Rubén Sugano, natural de Chancay, explicó que tenía unos 5 años cuando nació esta inquietud. Veía en su casa libros en japonés, una pizarra grande y hasta una bandera, pero su padre solo le decía: “eran del colegio japonés”. Años más tarde, Sugano conoció una referencia inexistente, que la gente usaba como paradero de buses: “Paradero del colegio japonés”. Pero no había ninguna escuela, solo veía chacra. Ya en Lima, fue que conoció a personas que le contaban historias sobre Chancay, dando sentido a todo lo que vio de niño. Pero ya no está la hacienda Esquivel y en su lugar hay un centro comercial. Tampoco está Inka Gakuen ni la gente con la que Sugano solía conversar; por lo que decide realizar este documental, antes que quede en el olvido. Finalmente, agradeció a la prefectura de Okinawa, que financió gran parte del proyecto así como a su esposa y a Gerardo Higa, quien lo acompañó en esta travesía. 

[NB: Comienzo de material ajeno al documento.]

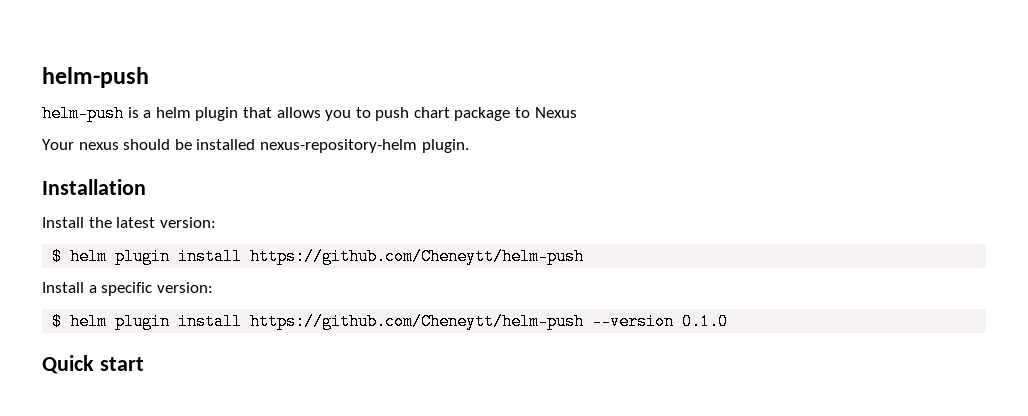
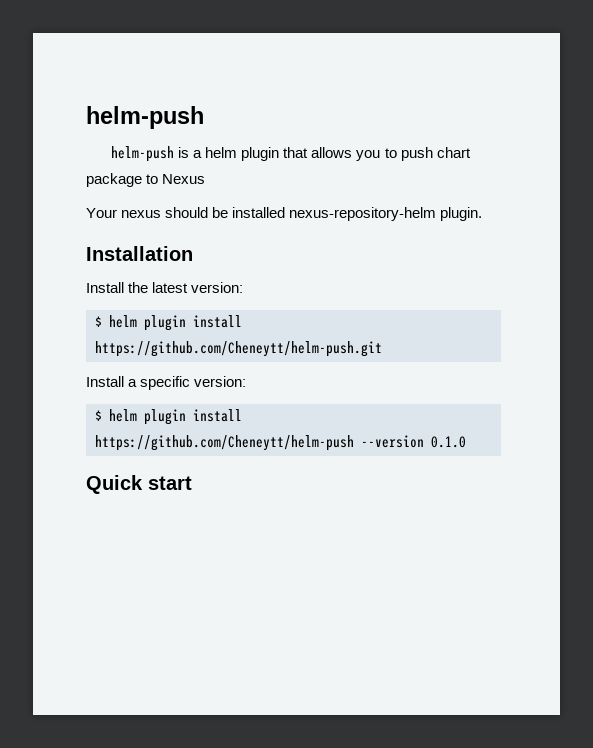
[250,248,585,265] https://github.com/Cheneytt/helm-push -> [95,341,382,357] https://github.com/Cheneytt/helm-push.git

La parte histórica estuvo a cargo de Jorge Igei, director del Museo, en donde hizo un recuento de los principales hechos de nuestra historia, como la llegada de los inmigrantes en 1899, la creación de la primera escuela japonesa ubicada en la hacienda Santa Bárbara (Cañete) en 1908 y de los que aparecieron posteriormente: Lima Nikko (1920), Callao Shogakko (1926, actual José Gálvez), entre otros. Gerardo Higa de Onigiri Producciones explicó la parte técnica del documental, el cual demoró aproximadamente un año, en donde se buscó a los entrevistados, los lugares y la historia. Los panelistas recibieron diplomas de reconocimiento de manos de Akira Yamashiro, consejero de APJ. 


Final emotivo
Sensei Kuniyoshi finalizó la velada con Shiawase nara te wo tatakou, con la participación entusiasta del público. El brindis de honor estuvo a cargo de un emocionado Eduardo Yanahura, presidente de APJ, quien recomendó el documental como material de uso en los colegios nikkei. “Sabemos valorar lo que hicieron los primeros inmigrantes”. En la parte posterior del auditorio, se exhibieron algunos objetos relacionados con la escuela Chancay Nikko, como un reloj de pared, el proyector en donde se encontró unas cintas con imágenes de la escuela y que fueron incluidas en el documental.

(Artículo escrito originalmente para el diario Peru Shimpo, edición del día miércoles 25 de abril de 2018).